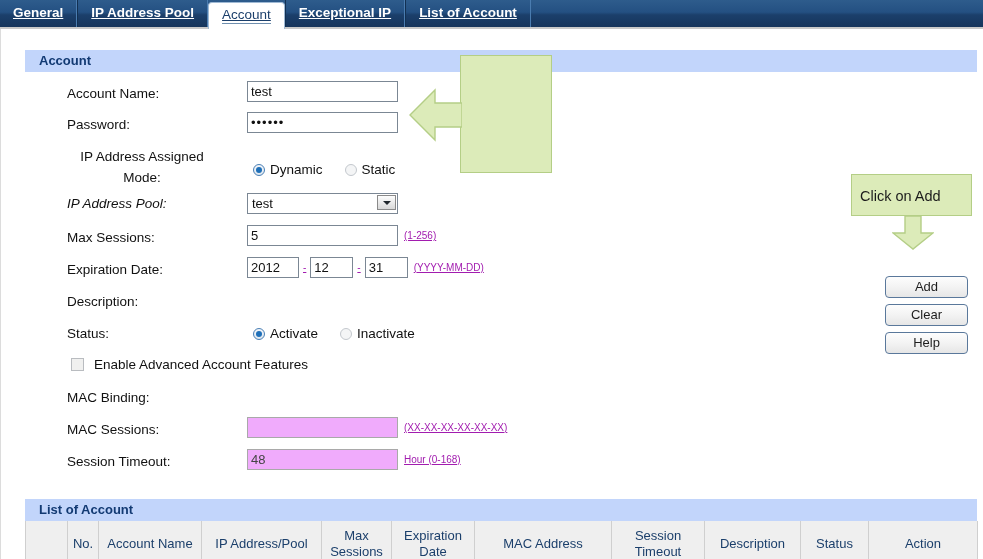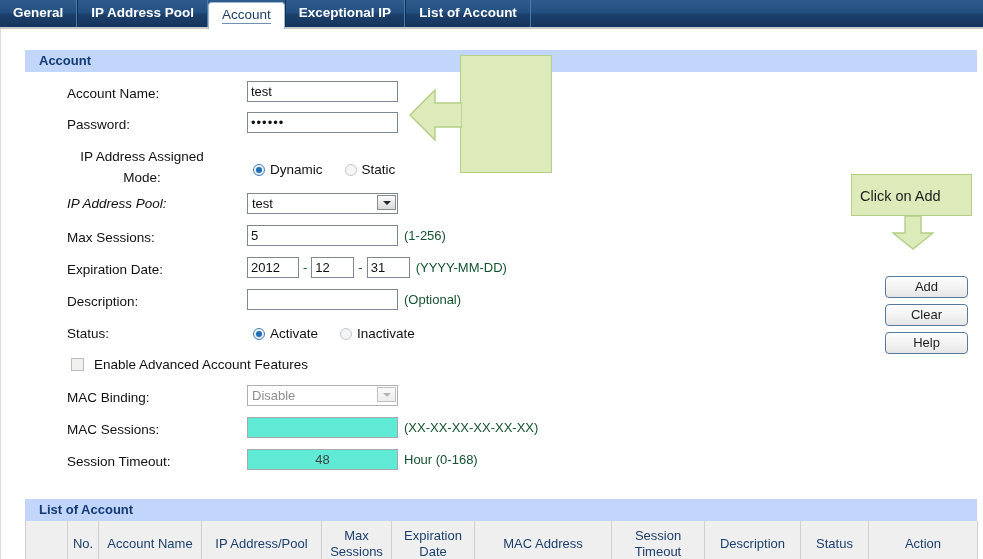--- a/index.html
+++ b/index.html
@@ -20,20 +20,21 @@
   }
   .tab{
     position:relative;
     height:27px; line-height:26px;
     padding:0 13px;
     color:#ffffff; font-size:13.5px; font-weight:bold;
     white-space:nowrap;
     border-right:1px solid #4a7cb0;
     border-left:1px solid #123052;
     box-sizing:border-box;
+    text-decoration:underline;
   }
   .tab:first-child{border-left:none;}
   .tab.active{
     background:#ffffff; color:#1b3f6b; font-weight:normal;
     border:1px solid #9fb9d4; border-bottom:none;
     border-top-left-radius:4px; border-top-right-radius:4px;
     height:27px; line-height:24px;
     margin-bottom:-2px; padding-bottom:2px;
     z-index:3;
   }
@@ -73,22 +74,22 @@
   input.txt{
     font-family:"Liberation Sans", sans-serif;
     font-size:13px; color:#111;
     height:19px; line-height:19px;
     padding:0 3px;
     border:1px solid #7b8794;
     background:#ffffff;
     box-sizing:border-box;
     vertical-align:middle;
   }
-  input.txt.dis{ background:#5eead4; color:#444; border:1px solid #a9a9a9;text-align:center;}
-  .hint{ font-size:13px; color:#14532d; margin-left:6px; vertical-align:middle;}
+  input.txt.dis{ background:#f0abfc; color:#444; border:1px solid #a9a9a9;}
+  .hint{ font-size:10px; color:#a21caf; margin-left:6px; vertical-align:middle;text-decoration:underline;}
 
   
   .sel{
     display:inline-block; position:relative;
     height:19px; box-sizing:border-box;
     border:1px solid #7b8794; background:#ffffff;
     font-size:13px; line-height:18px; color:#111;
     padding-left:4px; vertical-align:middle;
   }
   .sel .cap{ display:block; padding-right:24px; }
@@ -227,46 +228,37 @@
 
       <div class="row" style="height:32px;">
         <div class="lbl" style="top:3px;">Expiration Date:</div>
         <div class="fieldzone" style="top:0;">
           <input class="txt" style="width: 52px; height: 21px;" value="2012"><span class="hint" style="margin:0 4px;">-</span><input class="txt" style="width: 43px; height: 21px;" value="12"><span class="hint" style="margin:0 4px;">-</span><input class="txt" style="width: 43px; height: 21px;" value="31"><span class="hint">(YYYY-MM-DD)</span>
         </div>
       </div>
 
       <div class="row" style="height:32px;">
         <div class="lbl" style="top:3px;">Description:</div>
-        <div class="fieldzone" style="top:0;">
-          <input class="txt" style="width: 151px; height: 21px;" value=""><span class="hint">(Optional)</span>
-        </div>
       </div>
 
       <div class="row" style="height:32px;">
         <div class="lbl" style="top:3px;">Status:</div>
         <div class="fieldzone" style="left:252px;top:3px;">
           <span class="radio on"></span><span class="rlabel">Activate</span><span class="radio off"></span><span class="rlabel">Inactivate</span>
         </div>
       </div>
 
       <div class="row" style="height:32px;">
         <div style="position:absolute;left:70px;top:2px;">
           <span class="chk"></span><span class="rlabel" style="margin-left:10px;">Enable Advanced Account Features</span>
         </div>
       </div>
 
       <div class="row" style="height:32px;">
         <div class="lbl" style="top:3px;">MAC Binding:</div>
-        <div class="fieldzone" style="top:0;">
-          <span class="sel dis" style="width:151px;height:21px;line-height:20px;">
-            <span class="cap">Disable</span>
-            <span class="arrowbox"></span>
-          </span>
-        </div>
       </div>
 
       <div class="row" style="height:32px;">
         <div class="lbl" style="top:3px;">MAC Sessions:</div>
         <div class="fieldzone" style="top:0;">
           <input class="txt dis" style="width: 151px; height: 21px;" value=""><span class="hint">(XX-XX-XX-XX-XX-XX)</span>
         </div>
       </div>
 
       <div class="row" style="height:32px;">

----------------------------------------

WHAT THE EXERCISE ASKS:
In the listing above, find each line with the word "color" and return it.

RESULT OF THE EXERCISE:
     color:#ffffff; font-size:13.5px; font-weight:bold;
     background:#ffffff; color:#1b3f6b; font-weight:normal;
     font-size:13px; color:#111;
-  input.txt.dis{ background:#5eead4; color:#444; border:1px solid #a9a9a9;text-align:center;}
-  .hint{ font-size:13px; color:#14532d; margin-left:6px; vertical-align:middle;}
+  input.txt.dis{ background:#f0abfc; color:#444; border:1px solid #a9a9a9;}
+  .hint{ font-size:10px; color:#a21caf; margin-left:6px; vertical-align:middle;text-decoration:underline;}
     font-size:13px; line-height:18px; color:#111;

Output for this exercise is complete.